La ricerca dello sviluppo diverso, trainato non più infrastrutture ed esportazioni, e che cerchi allo stesso tempo di raggiungere una maggiore “prosperità comune”, ha due direzioni. Lo sviluppo delle tecnologia, la prima direzione, che avverrebbe soprattutto nelle città dell’interno, cioè la seconda direzione. Molte delle città dell’interno sono state costruite dal nulla, hanno un numero di abitanti impressionante, e non si sono mai sviluppate. La sviluppo cinese sposta così il proprio asse. Dalle città costiere che avevano il vantaggio di essere dei porti da cui partivano gli scambi con l’estero, alle città dell’interno per le quali la mancanza di porti non rileva, perché lo sviluppo è trainato dalla tecnologia che non ha bisogno di essere trasportata  come i beni industriali. Lo sviluppo tech non è nel campo del consumo legato a internet, bensì nel campo detto hard, come i semiconduttori, il software industriale, il processo dei big data.

 

Così come la prima grande crescita cinese era centrata sui contadini che andavano in città soprattutto costiere, la seconda grande crescita è centrata sulla manodopera qualificata che va verso le città dell’interno.
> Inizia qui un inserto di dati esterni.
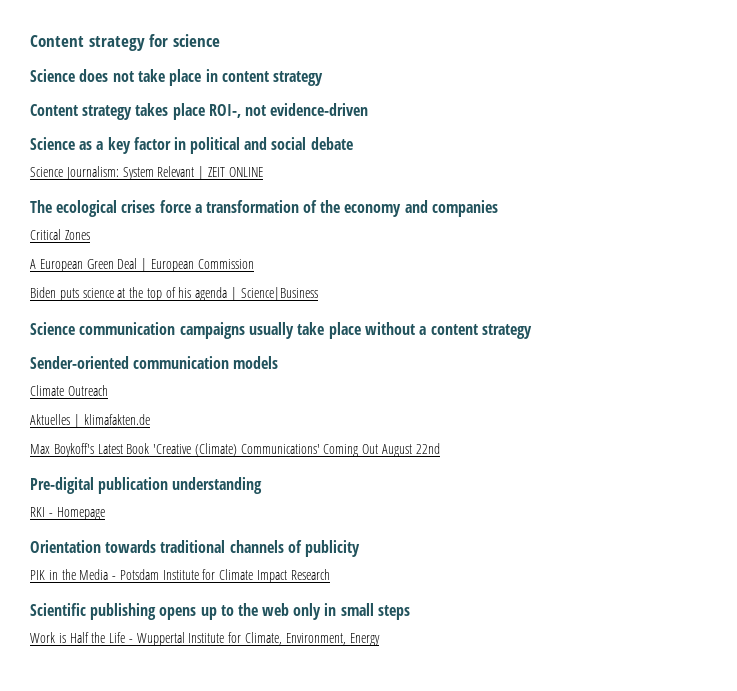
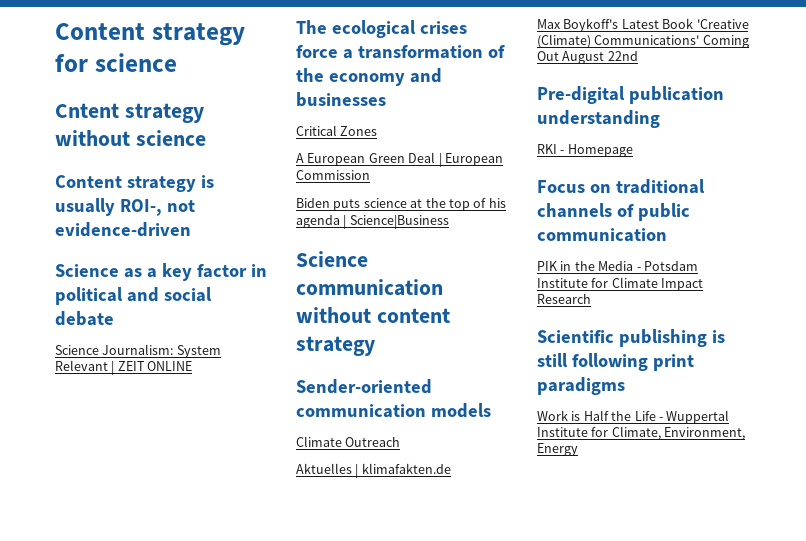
- Science does not take place in content strategy
- Content strategy takes place ROI-, not evidence-driven
+ Cntent strategy without science
+ Content strategy is usually ROI-, not evidence-driven
- The ecological crises force a transformation of the economy and companies
+ The ecological crises force a transformation of the economy and businesses
- Science communication campaigns usually take place without a content strategy
+ Science communication without content strategy
- Orientation towards traditional channels of publicity
+ Focus on traditional channels of public communication
- Scientific publishing opens up to the web only in small steps
+ Scientific publishing is still following print paradigms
La prima grande crescita cinese è avvenuta, come in tutti i paesi che si sono industrializzati, con il 7 per cento della manodopera che non aveva mai frequentato una scuola superiore. Questa volta la manodopera richiesta è ad alta qualificazione, e non è detto che sia disponibile in numero sufficiente. In ogni modo, per la manodopera e per le imprese, poche o molte che siano, disponibili a trasferirsi nelle città dell’interno, si devono avere come incentivi, oltre a quelli finanziari disposti dal centro del sistema, anche quelli delle autorità locali, come le licenze edilizie, le riduzioni di imposta, i servizi.

 

Che i cinesi riescano o meno nell’intento di cambiare la natura del loro sviluppo economico non è dato sapere qui e ora. Per capire come potrà dispiegarsi la nuova strategia andrebbero evitati gli estremi dei due approcci tradizionali di giudizio: quello che pensa che l’economia dirigista riesce a fare tutto, e quello che pensa che in assenza di liberi mercati e certezza del diritto non si riesce a ottenere nulla.